"""

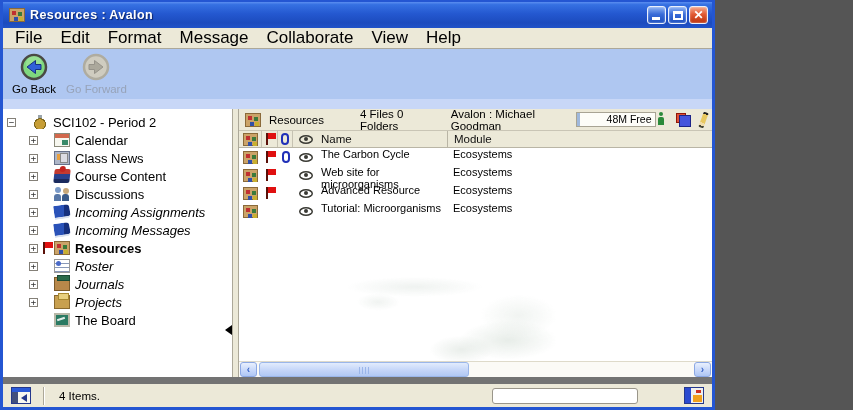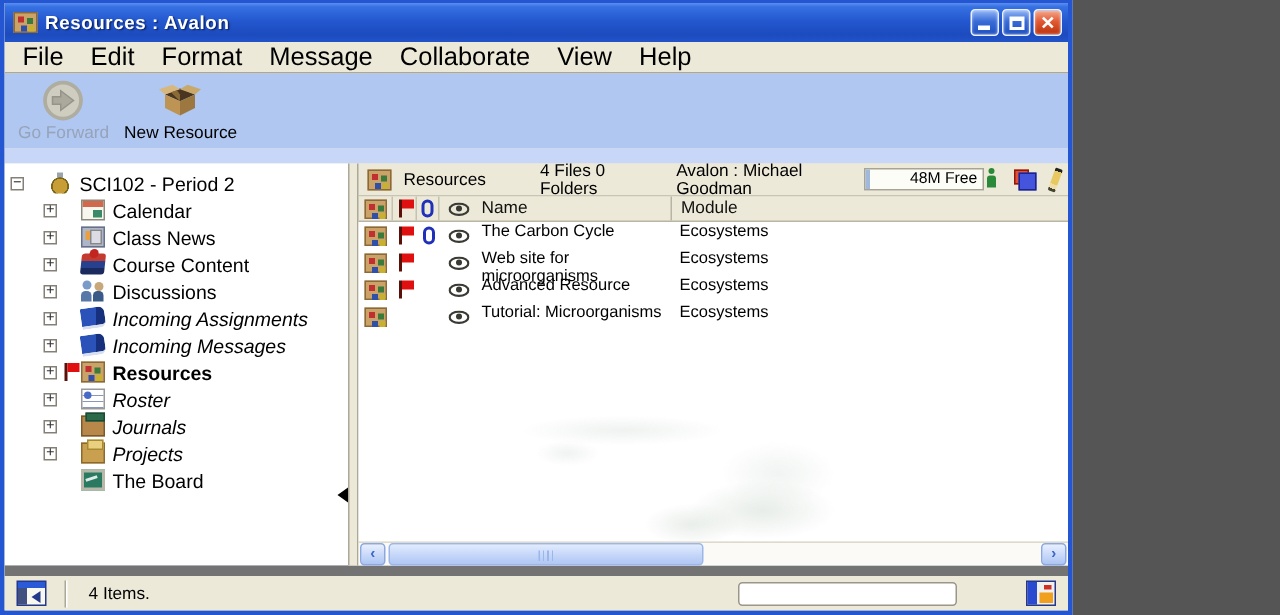"Go Back" div.tbtn { html: none -> <div> <svg> <circle></circle> <circle></circle> <path></path> </svg> <span>Go Back</span> </div> }
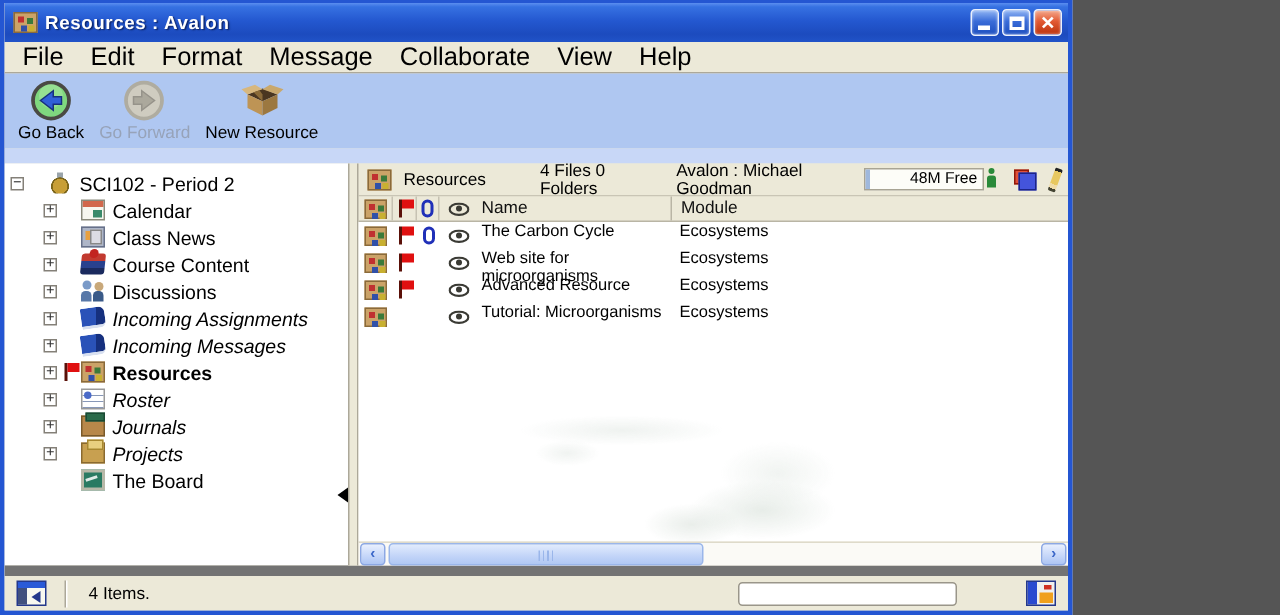"New Resource" div.tbtn { html: <div> <svg> <polygon></polygon> <polygon></polygon> <polygon></polygon> <polygon></polygon> <polygon></polygon> <polygon></polygon> </svg> <span>New Resource</span> </div> -> none }
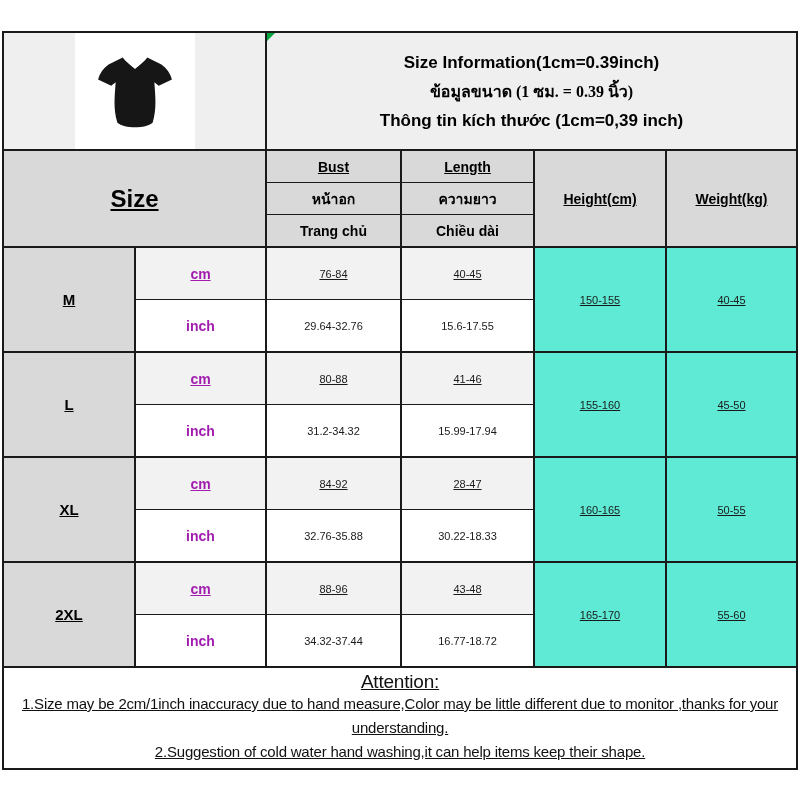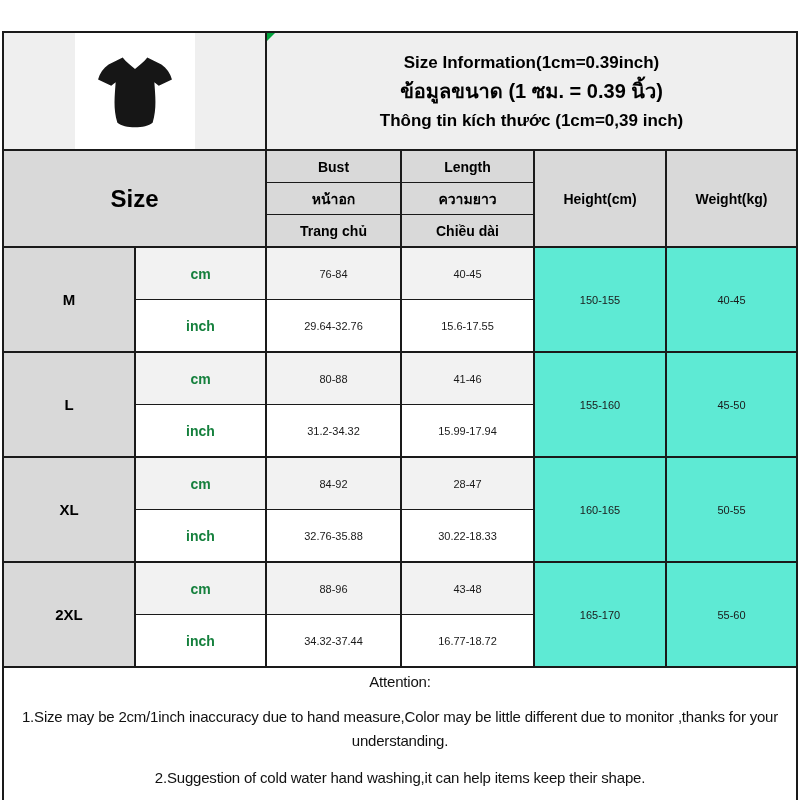"ข้อมูลขนาด (1 ซม. = 0.39" .info-th { font-family: none -> Liberation Serif, serif; font-size: 20px -> 16px }
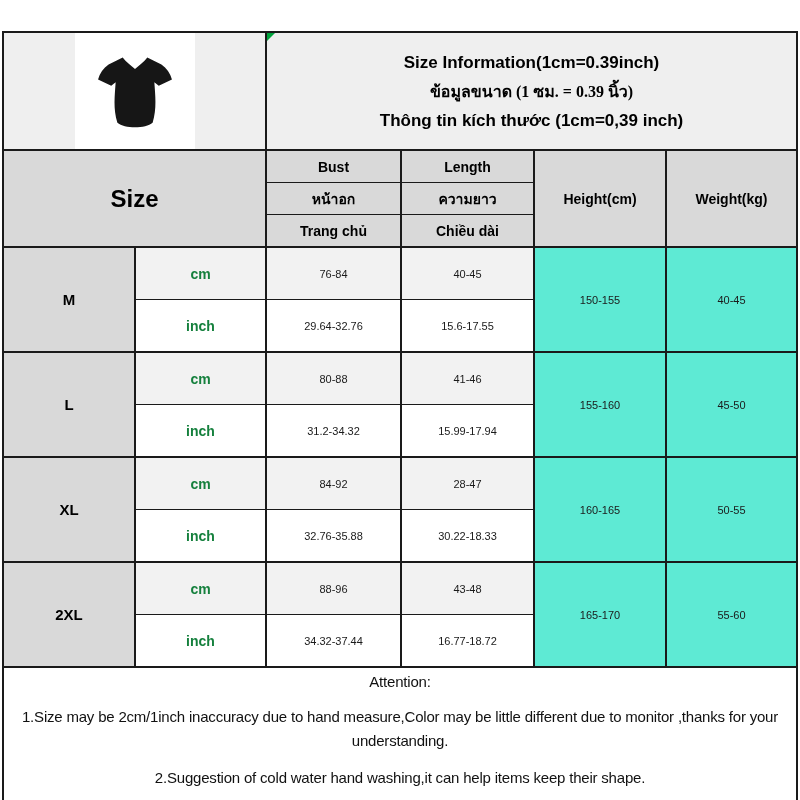"Bust" tr.gs td { text-decoration: none -> underline }
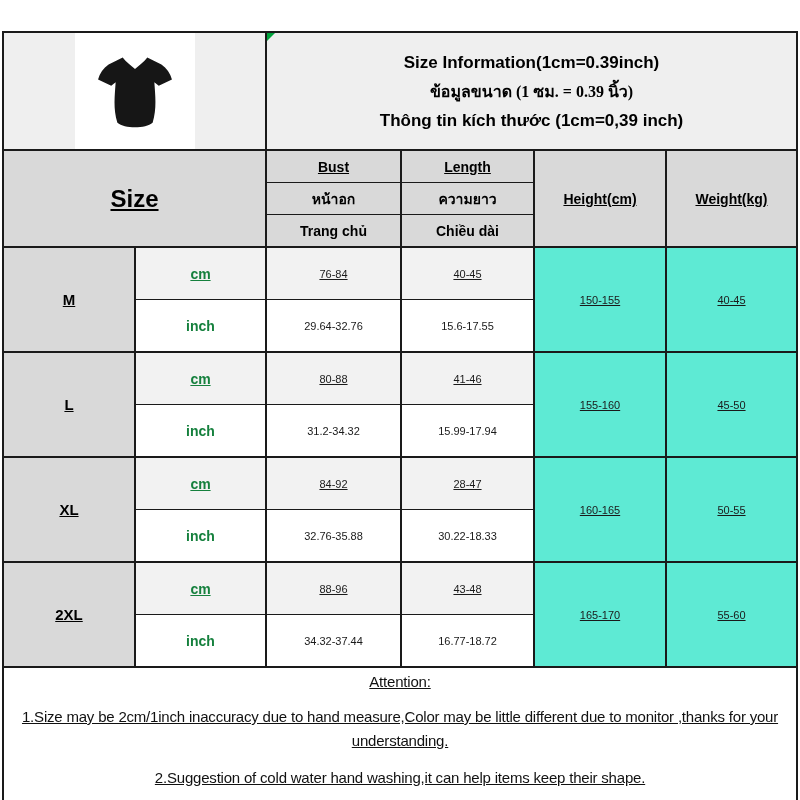"cm" .t-unit { color: #15803d -> #a21caf }
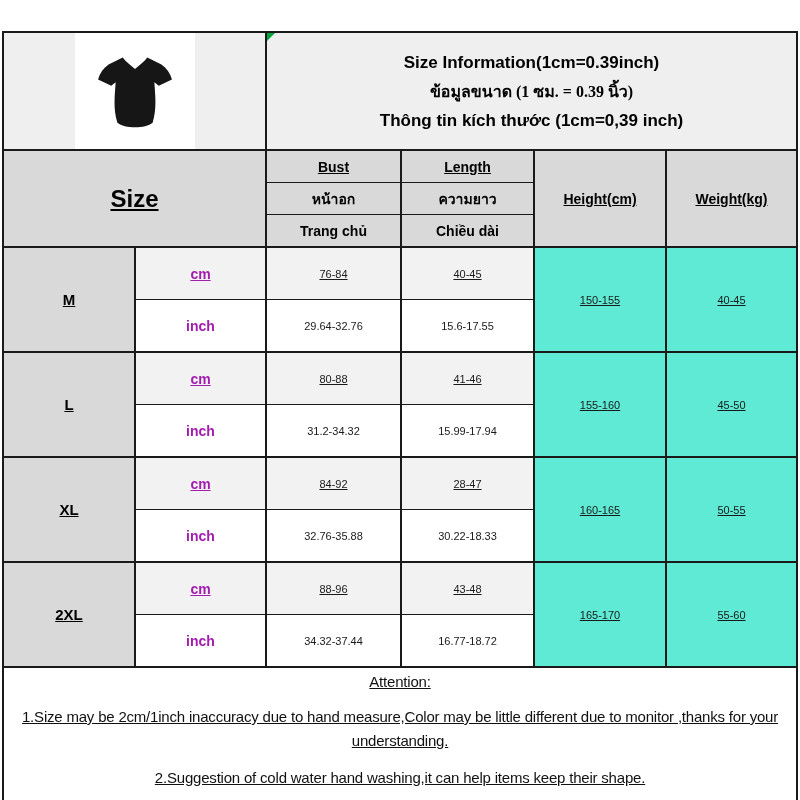"Attention:" .att-title { font-size: 15px -> 19px }
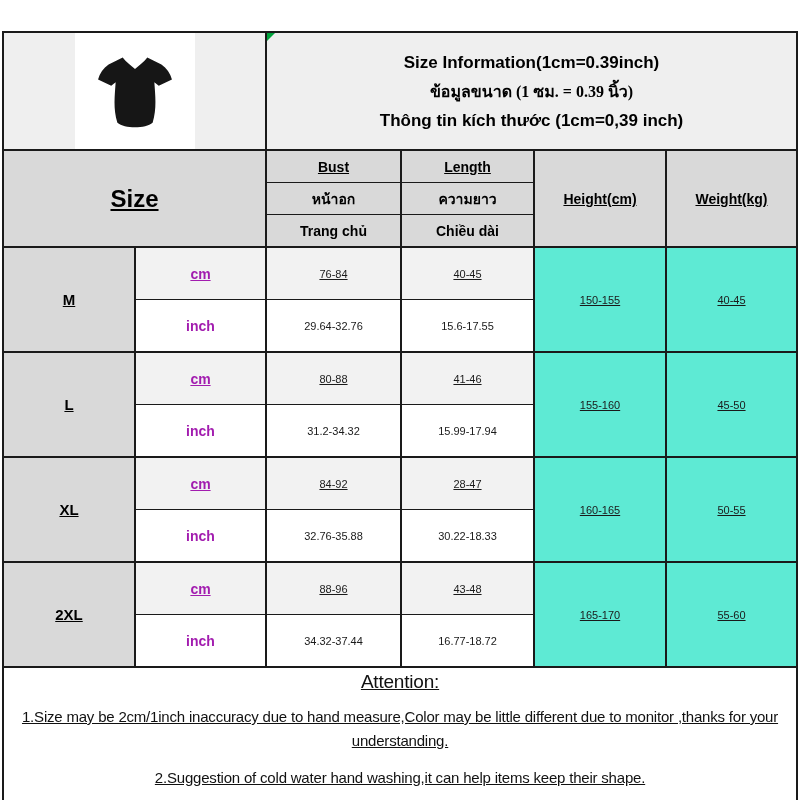"1.Size may be 2cm/1inch inaccuracy" .att-note { margin: 13px auto -> 0 auto }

"""

Omit the pictures. Transcribe word for word the lines from the one containing "html: <div> <svg>" through the end of the listing, inclusive.

"New Resource" div.tbtn { html: <div> <svg> <polygon></polygon> <polygon></polygon> <polygon></polygon> <polygon></polygon> <polygon></polygon> <polygon></polygon> </svg> <span>New Resource</span> </div> -> none }
"ข้อมูลขนาด (1 ซม. = 0.39" .info-th { font-family: none -> Liberation Serif, serif; font-size: 20px -> 16px }
"Bust" tr.gs td { text-decoration: none -> underline }
"cm" .t-unit { color: #15803d -> #a21caf }
"Attention:" .att-title { font-size: 15px -> 19px }
"1.Size may be 2cm/1inch inaccuracy" .att-note { margin: 13px auto -> 0 auto }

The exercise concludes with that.